● **TRY IT**:
The text of every record, exactly as given and with no pictures, should be your output.

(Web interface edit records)

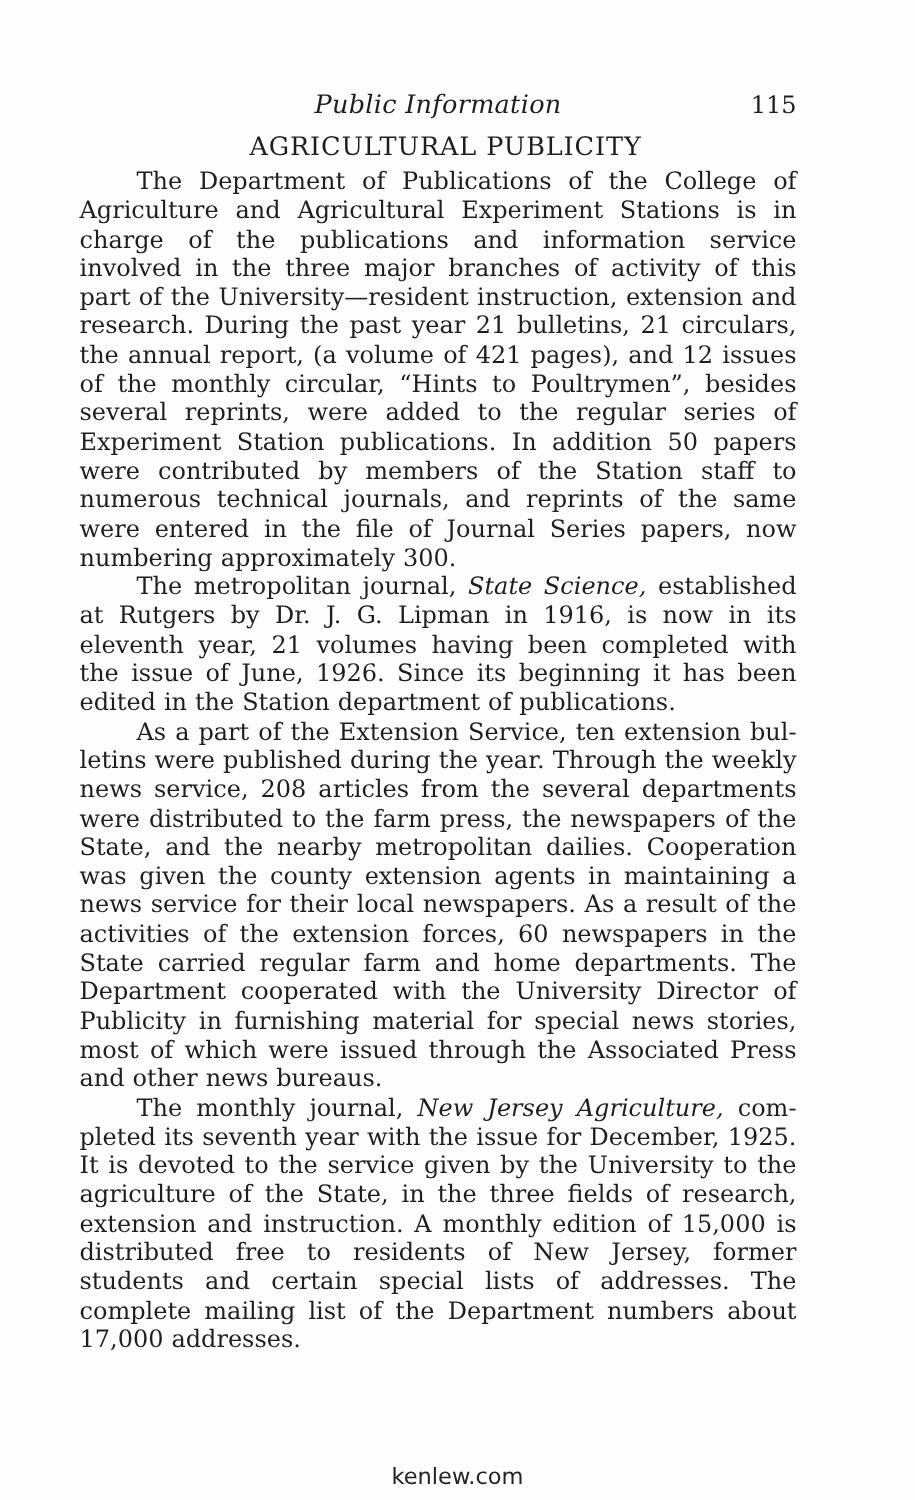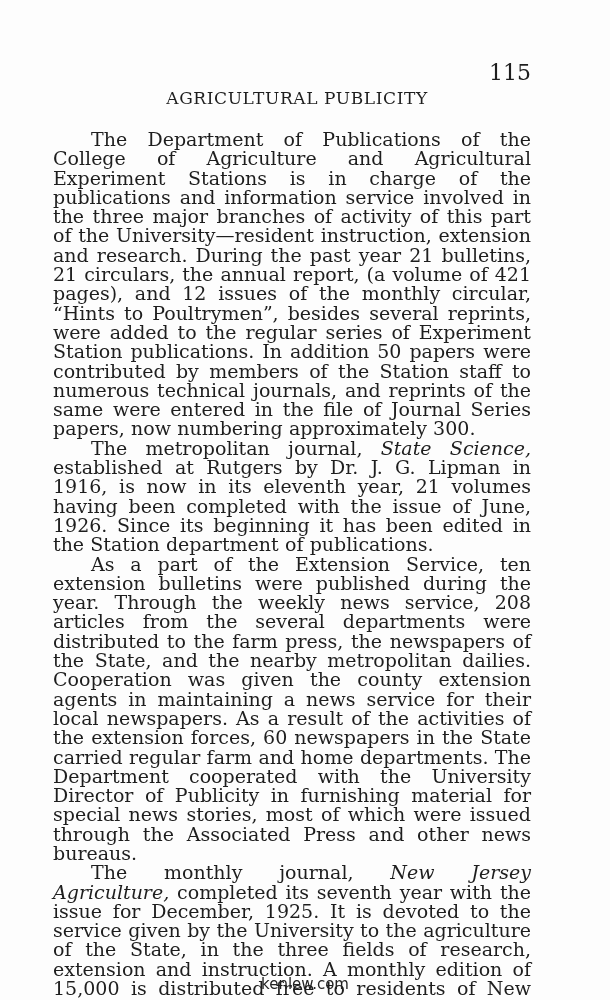--- a/index.html
+++ b/index.html
@@ -35,33 +35,33 @@
       font-style: italic;
       letter-spacing: 0.2px;
       padding-right: 60px;
       box-sizing: border-box;
       padding-left: 60px;
     }
     .page-number {
       position: absolute;
       right: 0;
       top: 2px;
-      font-size: 22px;
+      font-size: 16px;
       text-align: center;
     }
     .section-title {
       text-align: center;
       font-size: 17px;
       letter-spacing: 0.6px;
       margin-top: 4px;
-      margin-bottom: 22px;
+      margin-bottom: 3px;
       padding-left: 10px;
     }
     .para {
-      font-size: 19px;
+      font-size: 16px;
       line-height: 19.3px;
       text-align: justify;
       text-indent: 38px;
       margin: 0;
       hyphens: manual;
       word-spacing: 0.2px;
     }
     .para em {
       font-style: italic;
     }
@@ -74,20 +74,21 @@
       font-family: "DejaVu Sans", "Liberation Sans", sans-serif;
       font-size: 15px;
       color: #222;
     }
   </style>
 </head>
 <body>
 
 <div class="page">
   <div class="running-head">
+    <div class="running-title">Public Information</div>
     <div class="page-number">115</div>
   </div>
 
   <div class="section-title">AGRICULTURAL PUBLICITY</div>
 
   <div id="body-text">
     <p class="para"><span>The Department of Publications of the College of Agri­culture and Agricultural Experiment Stations is in charge of the publications and information service involved in the three major branches of activity of this part of the University—resident instruction, extension and research.  During the past year 21 bulletins, 21 circulars, the annual report, (a volume of 421 pages), and 12 issues of the monthly circular, “Hints to Poultrymen”, besides several reprints, were added to the regular series of Experiment Station publications.  In addi­tion 50 papers were contributed by members of the Station staff to numerous technical journals, and reprints of the same were entered in the file of Journal Series papers, now num­bering approximately 300.</span></p>
     <p class="para"><span>The metropolitan journal, </span><em>State Science,</em><span> established at Rutgers by Dr. J. G. Lipman in 1916, is now in its eleventh year, 21 volumes having been completed with the issue of June, 1926.  Since its beginning it has been edited in the Station department of publications.</span></p>
     <p class="para"><span>As a part of the Extension Service, ten extension bul­letins were published during the year.  Through the weekly news service, 208 articles from the several departments were distributed to the farm press, the newspapers of the State, and the nearby metropolitan dailies.  Cooperation was given the county extension agents in maintaining a news service for their local newspapers.  As a result of the activities of the extension forces, 60 newspapers in the State carried regu­lar farm and home departments.  The Department cooperated with the University Director of Publicity in furnishing material for special news stories, most of which were issued through the Associated Press and other news bureaus.</span></p>
     <p class="para"><span>The monthly journal, </span><em>New Jersey Agriculture,</em><span> com­pleted its seventh year with the issue for December, 1925. It is devoted to the service given by the University to the agriculture of the State, in the three fields of research, exten­sion and instruction.  A monthly edition of 15,000 is dis­tributed free to residents of New Jersey, former students and certain special lists of addresses.  The complete mailing list of the Department numbers about 17,000 addresses.</span></p>

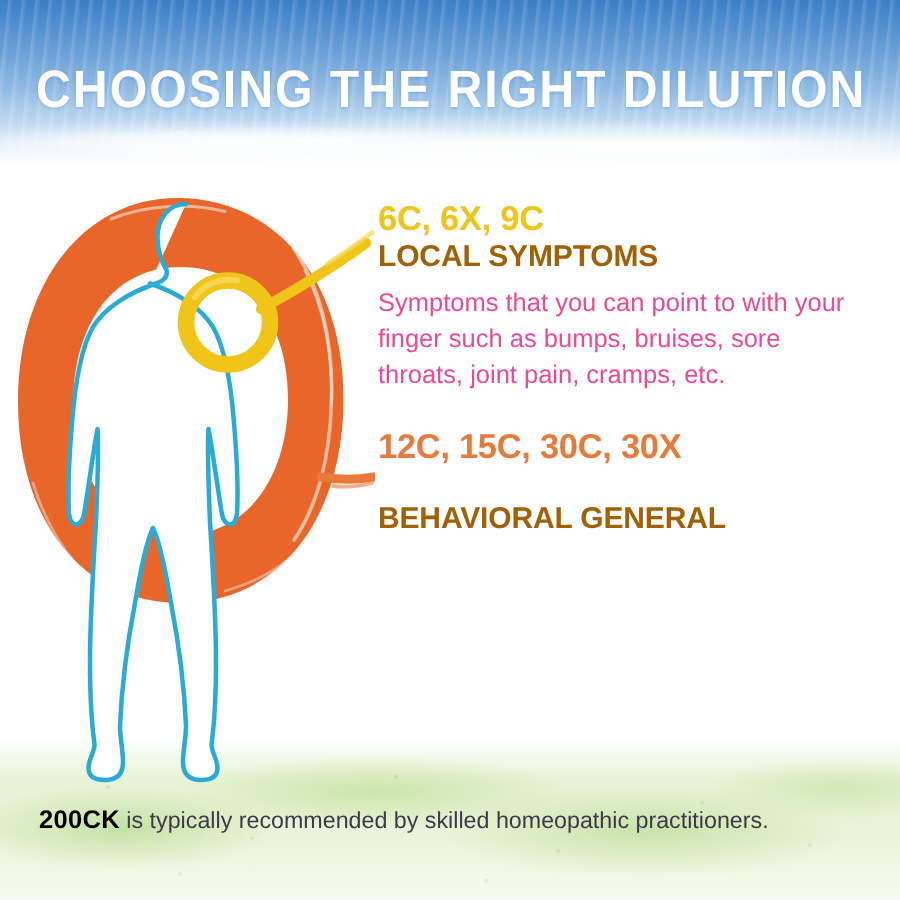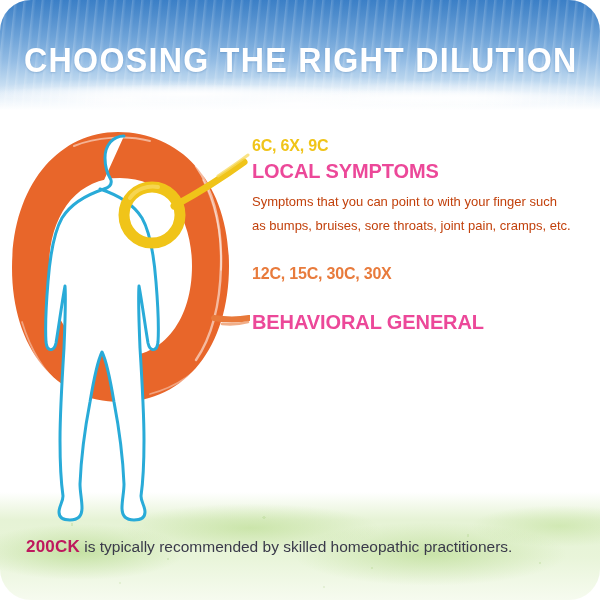--- a/index.html
+++ b/index.html
@@ -7,21 +7,20 @@
     padding: 0;
     background: #ffffff;
   }
   .canvas {
     position: relative;
     width: 600px;
     height: 600px;
     overflow: hidden;
     background: #ffffff;
     font-family: "Liberation Sans", sans-serif;
-    border-radius: 31px;
   }
 
   
   .header {
     position: absolute;
     left: 0; top: 0;
     width: 600px;
     height: 110px;
     background:
       radial-gradient(ellipse 340px 40px at 300px 104px, rgba(255,255,255,0.95) 0%, rgba(255,255,255,0) 70%),
@@ -111,57 +110,57 @@
   
   .content {
     position: absolute;
     left: 252px; top: 132px;
     width: 340px;
   }
   .block { position: relative; }
   .block + .block { margin-top: 22px; }
 
   .dilutions {
-    font-size: 16px;
+    font-size: 23px;
     font-weight: bold;
     letter-spacing: -0.2px;
     line-height: 27px;
     margin: 0 0 1px 0;
   }
   .dilutions.gold  { color: #f0c419; }
   .dilutions.orange{ color: #e87b3c; }
 
   .sym-heading {
-    color: #ec4899;
+    color: #a16207;
     font-size: 20px;
     font-weight: bold;
     letter-spacing: -0.1px;
     line-height: 23px;
     margin: 0 0 7px 0;
   }
   .sym-body {
-    color: #c2410c;
-    font-size: 13px;
+    color: #ec4899;
+    font-size: 17px;
     line-height: 24px;
     margin: 0;
     max-width: 320px;
   }
 
   
   .footer-text {
     position: absolute;
     left: 26px; top: 537px;
     width: 560px;
     font-size: 15.5px;
     line-height: 20px;
     color: #3a3a4a;
     white-space: nowrap;
   }
   .footer-text .strong {
-    color: #be185d;
+    color: #000000;
     font-weight: bold;
     font-size: 17px;
     letter-spacing: .2px;
   }
 </style>
 </head>
 <body>
 
 <div class="canvas">
 

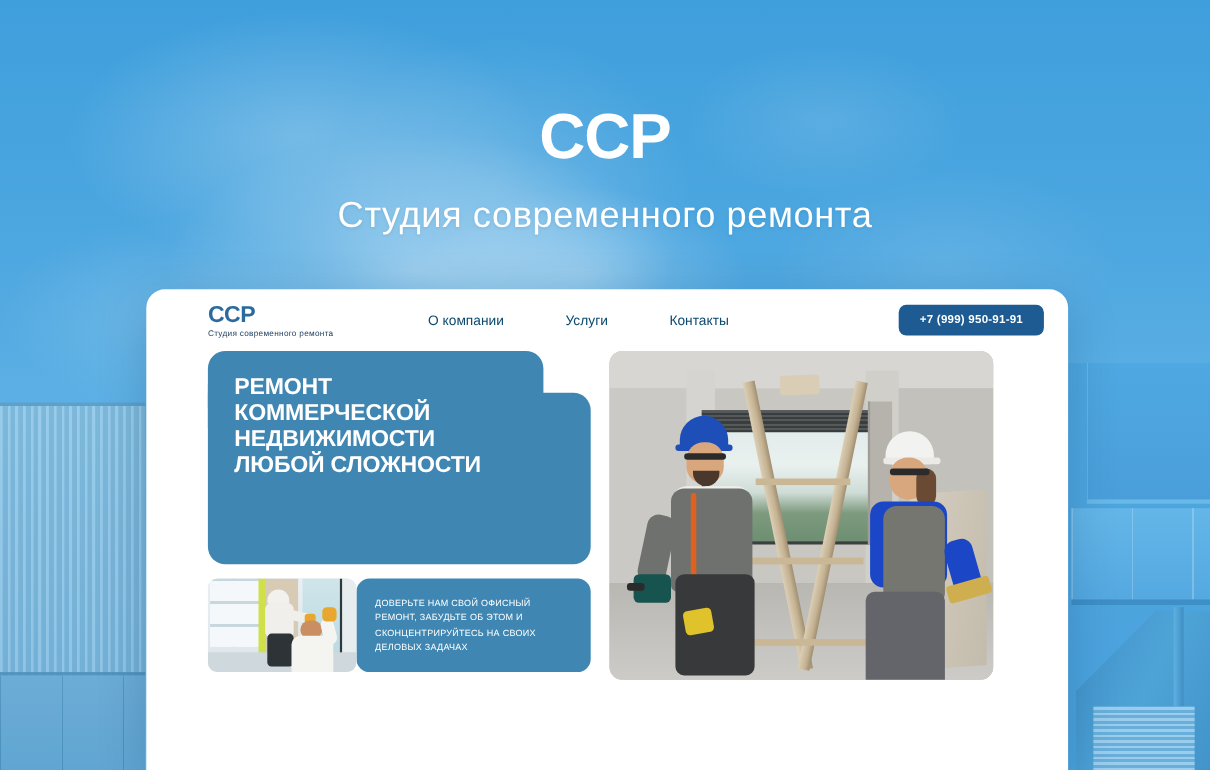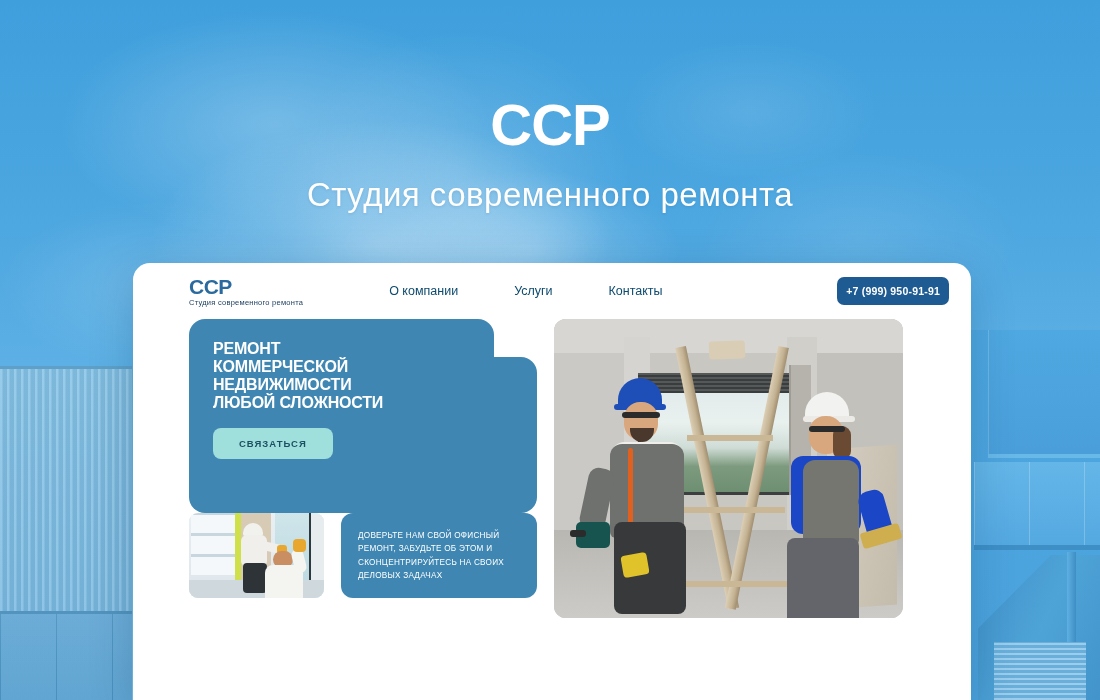--- a/index.html
+++ b/index.html
@@ -145,21 +145,21 @@
   .site-nav a {
     font-size: 12.5px; color: #0c4a6e; text-decoration: none; white-space: nowrap;
   }
   .phone-btn {
     margin-left: auto;
     background: #1d5b92;
     color: #ffffff;
     font-size: 10.5px;
     font-weight: 600;
     letter-spacing: .2px;
-    padding: 8px 9px;
+    padding: 8px 19px;
     border: none;
     border-radius: 7px;
     cursor: pointer;
     white-space: nowrap;
   }
 
   
   .hero-row {
     display: flex;
     gap: 17px;
@@ -201,21 +201,21 @@
   .hero-shape-fill {
     position: absolute; left: 0; top: 30px; width: 290px; height: 40px;
     background: #3f87b2;
   }
   .hero-content {
     position: absolute; left: 0; top: 0; width: 348px; height: 194px;
     padding: 21px 22px 0 24px;
   }
   .hero-title {
     color: #ffffff;
-    font-size: 16px;
+    font-size: 21px;
     font-weight: 700;
     line-height: 1.13;
     letter-spacing: -.2px;
     white-space: pre-line;
   }
   .hero-cta {
     margin-top: 16px;
     display: inline-block;
     background: #9fe0dd;
     color: #1d4f63;
@@ -232,21 +232,21 @@
     width: 349px; height: 299px;
     border-radius: 12px;
     overflow: hidden;
     position: relative;
     background: #cfcdc9;
   }
 
   
   .under-row {
     display: flex;
-    gap: 17px;
+    margin-top: 13px;
   }
   .small-photo {
     width: 135px; height: 85px;
     border-radius: 9px;
     overflow: hidden;
     position: relative;
     background: #dfe6ea;
     flex: none;
   }
   .blurb {
@@ -417,21 +417,20 @@
 
         <div class="hero-panel">
           <div class="hero-shape-top"></div>
           <div class="hero-shape-fill"></div>
           <div class="hero-shape-bot"></div>
           <div class="hero-content">
             <div class="hero-title">РЕМОНТ
 КОММЕРЧЕСКОЙ
 НЕДВИЖИМОСТИ
 ЛЮБОЙ СЛОЖНОСТИ</div>
-            <button class="hero-cta">СВЯЗАТЬСЯ</button>
           </div>
         </div>
 
         <div class="under-row">
           <div class="small-photo">
             <div class="ph-wall">
               <div class="win"></div>
               <div class="accent"></div>
               <div class="pillar"></div>
               <div class="panel"></div>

● **ANSWER AREA**:
--- a/index.html
+++ b/index.html
@@ -35,33 +35,33 @@
       font-style: italic;
       letter-spacing: 0.2px;
       padding-right: 60px;
       box-sizing: border-box;
       padding-left: 60px;
     }
     .page-number {
       position: absolute;
       right: 0;
       top: 2px;
-      font-size: 22px;
+      font-size: 16px;
       text-align: center;
     }
     .section-title {
       text-align: center;
       font-size: 17px;
       letter-spacing: 0.6px;
       margin-top: 4px;
-      margin-bottom: 22px;
+      margin-bottom: 3px;
       padding-left: 10px;
     }
     .para {
-      font-size: 19px;
+      font-size: 16px;
       line-height: 19.3px;
       text-align: justify;
       text-indent: 38px;
       margin: 0;
       hyphens: manual;
       word-spacing: 0.2px;
     }
     .para em {
       font-style: italic;
     }
@@ -74,20 +74,21 @@
       font-family: "DejaVu Sans", "Liberation Sans", sans-serif;
       font-size: 15px;
       color: #222;
     }
   </style>
 </head>
 <body>
 
 <div class="page">
   <div class="running-head">
+    <div class="running-title">Public Information</div>
     <div class="page-number">115</div>
   </div>
 
   <div class="section-title">AGRICULTURAL PUBLICITY</div>
 
   <div id="body-text">
     <p class="para"><span>The Department of Publications of the College of Agri­culture and Agricultural Experiment Stations is in charge of the publications and information service involved in the three major branches of activity of this part of the University—resident instruction, extension and research.  During the past year 21 bulletins, 21 circulars, the annual report, (a volume of 421 pages), and 12 issues of the monthly circular, “Hints to Poultrymen”, besides several reprints, were added to the regular series of Experiment Station publications.  In addi­tion 50 papers were contributed by members of the Station staff to numerous technical journals, and reprints of the same were entered in the file of Journal Series papers, now num­bering approximately 300.</span></p>
     <p class="para"><span>The metropolitan journal, </span><em>State Science,</em><span> established at Rutgers by Dr. J. G. Lipman in 1916, is now in its eleventh year, 21 volumes having been completed with the issue of June, 1926.  Since its beginning it has been edited in the Station department of publications.</span></p>
     <p class="para"><span>As a part of the Extension Service, ten extension bul­letins were published during the year.  Through the weekly news service, 208 articles from the several departments were distributed to the farm press, the newspapers of the State, and the nearby metropolitan dailies.  Cooperation was given the county extension agents in maintaining a news service for their local newspapers.  As a result of the activities of the extension forces, 60 newspapers in the State carried regu­lar farm and home departments.  The Department cooperated with the University Director of Publicity in furnishing material for special news stories, most of which were issued through the Associated Press and other news bureaus.</span></p>
     <p class="para"><span>The monthly journal, </span><em>New Jersey Agriculture,</em><span> com­pleted its seventh year with the issue for December, 1925. It is devoted to the service given by the University to the agriculture of the State, in the three fields of research, exten­sion and instruction.  A monthly edition of 15,000 is dis­tributed free to residents of New Jersey, former students and certain special lists of addresses.  The complete mailing list of the Department numbers about 17,000 addresses.</span></p>

--- a/index.html
+++ b/index.html
@@ -7,21 +7,20 @@
     padding: 0;
     background: #ffffff;
   }
   .canvas {
     position: relative;
     width: 600px;
     height: 600px;
     overflow: hidden;
     background: #ffffff;
     font-family: "Liberation Sans", sans-serif;
-    border-radius: 31px;
   }
 
   
   .header {
     position: absolute;
     left: 0; top: 0;
     width: 600px;
     height: 110px;
     background:
       radial-gradient(ellipse 340px 40px at 300px 104px, rgba(255,255,255,0.95) 0%, rgba(255,255,255,0) 70%),
@@ -111,57 +110,57 @@
   
   .content {
     position: absolute;
     left: 252px; top: 132px;
     width: 340px;
   }
   .block { position: relative; }
   .block + .block { margin-top: 22px; }
 
   .dilutions {
-    font-size: 16px;
+    font-size: 23px;
     font-weight: bold;
     letter-spacing: -0.2px;
     line-height: 27px;
     margin: 0 0 1px 0;
   }
   .dilutions.gold  { color: #f0c419; }
   .dilutions.orange{ color: #e87b3c; }
 
   .sym-heading {
-    color: #ec4899;
+    color: #a16207;
     font-size: 20px;
     font-weight: bold;
     letter-spacing: -0.1px;
     line-height: 23px;
     margin: 0 0 7px 0;
   }
   .sym-body {
-    color: #c2410c;
-    font-size: 13px;
+    color: #ec4899;
+    font-size: 17px;
     line-height: 24px;
     margin: 0;
     max-width: 320px;
   }
 
   
   .footer-text {
     position: absolute;
     left: 26px; top: 537px;
     width: 560px;
     font-size: 15.5px;
     line-height: 20px;
     color: #3a3a4a;
     white-space: nowrap;
   }
   .footer-text .strong {
-    color: #be185d;
+    color: #000000;
     font-weight: bold;
     font-size: 17px;
     letter-spacing: .2px;
   }
 </style>
 </head>
 <body>
 
 <div class="canvas">
 

--- a/index.html
+++ b/index.html
@@ -145,21 +145,21 @@
   .site-nav a {
     font-size: 12.5px; color: #0c4a6e; text-decoration: none; white-space: nowrap;
   }
   .phone-btn {
     margin-left: auto;
     background: #1d5b92;
     color: #ffffff;
     font-size: 10.5px;
     font-weight: 600;
     letter-spacing: .2px;
-    padding: 8px 9px;
+    padding: 8px 19px;
     border: none;
     border-radius: 7px;
     cursor: pointer;
     white-space: nowrap;
   }
 
   
   .hero-row {
     display: flex;
     gap: 17px;
@@ -201,21 +201,21 @@
   .hero-shape-fill {
     position: absolute; left: 0; top: 30px; width: 290px; height: 40px;
     background: #3f87b2;
   }
   .hero-content {
     position: absolute; left: 0; top: 0; width: 348px; height: 194px;
     padding: 21px 22px 0 24px;
   }
   .hero-title {
     color: #ffffff;
-    font-size: 16px;
+    font-size: 21px;
     font-weight: 700;
     line-height: 1.13;
     letter-spacing: -.2px;
     white-space: pre-line;
   }
   .hero-cta {
     margin-top: 16px;
     display: inline-block;
     background: #9fe0dd;
     color: #1d4f63;
@@ -232,21 +232,21 @@
     width: 349px; height: 299px;
     border-radius: 12px;
     overflow: hidden;
     position: relative;
     background: #cfcdc9;
   }
 
   
   .under-row {
     display: flex;
-    gap: 17px;
+    margin-top: 13px;
   }
   .small-photo {
     width: 135px; height: 85px;
     border-radius: 9px;
     overflow: hidden;
     position: relative;
     background: #dfe6ea;
     flex: none;
   }
   .blurb {
@@ -417,21 +417,20 @@
 
         <div class="hero-panel">
           <div class="hero-shape-top"></div>
           <div class="hero-shape-fill"></div>
           <div class="hero-shape-bot"></div>
           <div class="hero-content">
             <div class="hero-title">РЕМОНТ
 КОММЕРЧЕСКОЙ
 НЕДВИЖИМОСТИ
 ЛЮБОЙ СЛОЖНОСТИ</div>
-            <button class="hero-cta">СВЯЗАТЬСЯ</button>
           </div>
         </div>
 
         <div class="under-row">
           <div class="small-photo">
             <div class="ph-wall">
               <div class="win"></div>
               <div class="accent"></div>
               <div class="pillar"></div>
               <div class="panel"></div>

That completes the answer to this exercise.